Bahar arkasını döndü Hamza’ya.” Git ” sadece kuru ve acı bir söz ” Git burdan ” diyebildi.
Kapıyı çarparak çıktı Hamza. Hiç bir şey kolay olmayacaktı .
Bahar olduğu yere diz çöküp ağlamaya başladı. “Nasıl bir duygu bu nasıl başa çıkılır. Allahım yardım et bana.” sonunda yardım dilenecek Allah’ı hatırlamıştı Bahar. İçinden gelmişti. Dini inançları olan biri değildi. Hiç olmamıştı. Bugün Allah’ı hatırlayıp ilk adımını atmıştı. Ve Allah edilen duaya icabet etmişti. Yerinden kalkıp elini yüzünü yıkadı. Ağlamasını kesip yarıda kaldığı işine geri döndü. Evet kalbinde acısı vardı. Hemde çok. Ama gücü de vardı. Ufakta olsa.
{♡}
Fikrini tam tersi istikamete çevirip güneye gitmeye karar verdi. İzmir mi ?Antalya mı? ponadaki yazılara bakıyordu. Antalya diye kendine komut verdi. Otobüs biletini alıp beklemeye başladı. Bir saatin ardından yerine oturmuştu. Cam kenarı ne güzel aklimdakileri yollara dökerim gidene kadar diye düşündü. Otobüs kalkacağı zaman yanına oturan kişiye dönüp bakmadı bile. Başını cama yaslayıp gözlerini kapattı. Ne önemi vardı ki.
Otobüs hareket edince içinden de bir şeyler kopuyordu. Uğruna canını verecek ama gururunu vermeyecek adam bu şehirdeydi ve Bahar gidiyordu.
Aracın ne kadar yol aldığını bilmiyordu. Dalıp gitmişti. Burnuna dolan acı ama çekici kokuyla gözlerini sonuna kadar açtı. Bu ondan başkası olamazdı. Başını çevirip baktı. Kendini izleyen bir çift kahverengi göz.
“Sen” diyebildi. Oldukça şaşkındı. Hamza karşısında sırıtarak izliyordu kendi şaşkın halini.

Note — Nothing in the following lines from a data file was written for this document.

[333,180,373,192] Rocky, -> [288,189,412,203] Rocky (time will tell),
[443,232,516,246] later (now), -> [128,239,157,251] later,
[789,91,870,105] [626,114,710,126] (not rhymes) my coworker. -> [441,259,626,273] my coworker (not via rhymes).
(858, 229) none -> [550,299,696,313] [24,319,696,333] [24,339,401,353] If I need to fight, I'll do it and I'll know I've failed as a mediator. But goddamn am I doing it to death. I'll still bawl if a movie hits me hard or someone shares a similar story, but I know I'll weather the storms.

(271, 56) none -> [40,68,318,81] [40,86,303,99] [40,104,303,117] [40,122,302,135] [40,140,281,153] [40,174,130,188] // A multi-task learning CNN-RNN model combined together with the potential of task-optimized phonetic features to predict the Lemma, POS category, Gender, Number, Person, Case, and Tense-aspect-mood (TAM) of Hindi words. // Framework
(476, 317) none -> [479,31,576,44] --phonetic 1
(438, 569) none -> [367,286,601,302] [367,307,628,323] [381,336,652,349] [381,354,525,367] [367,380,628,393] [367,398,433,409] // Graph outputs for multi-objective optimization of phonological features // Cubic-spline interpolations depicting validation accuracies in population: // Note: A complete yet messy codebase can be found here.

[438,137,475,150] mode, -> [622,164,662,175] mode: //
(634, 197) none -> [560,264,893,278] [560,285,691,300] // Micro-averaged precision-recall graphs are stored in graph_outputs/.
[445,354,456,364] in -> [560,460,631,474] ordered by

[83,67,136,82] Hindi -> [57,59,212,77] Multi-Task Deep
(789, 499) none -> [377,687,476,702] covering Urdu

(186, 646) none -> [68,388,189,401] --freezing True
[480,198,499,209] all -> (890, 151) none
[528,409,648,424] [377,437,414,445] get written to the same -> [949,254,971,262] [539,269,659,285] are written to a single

“Yanlış güzelim biz diyeceksin.”
Etrafina göz gezdirdi. Olay çıkarmak rezil olmak gibi bir niyeti yoktu. Herkes kendi halindeydi. Hamza’ya doğru eğildi. Hamza da ona dogru egildi.” biz hiç olmadık ve sen burda ne arıyorsun ya sen in yada ben.” Sinirle dişlerinin arasından konuştu Bahar. Hamza bahardan yayılan Bahar kokusuna kapılıp gitmişti. Güç bela cevap verdi.
“Bu otobüsten sen yada ben inmeyecegiz. Ama biz olarak inebiliriz.”dedi Hamza.
“Anla adam anla, seni istemiyorum ve ben tatile gidiyorum.”
“Dün gece seni öperken ne hissettim biliyor musun?” Bahar duyduğu sözlere karşı başını cama çevirdi. Aptal gibi ona kapılmıştı. Yapmaması gerekiyordu. Ama engel olamamıştı kendine.
“Sen ve ben bir bütünüz. Sen kabul etmesende bu böyle.”dedi. Doğru söylüyordu Bahar bunu biliyordu. Cevap vermedi. Hamza’nın lanet olası parfümü burnundan ciğerlerine hırsız gibi giriyordu. Yok sayarak uykuya verdi kendini.
İlk molada aşağı inmişti Bahar. Niyeti görünmeden kaçmaktı. Valizi umrunda bile değildi. Hamza yanındayken inadını kırabilmesi an meselesiydi. Gözünü kapatıp hiç bir şey olmamış gibi yapamazdı. Yapmayacaktı.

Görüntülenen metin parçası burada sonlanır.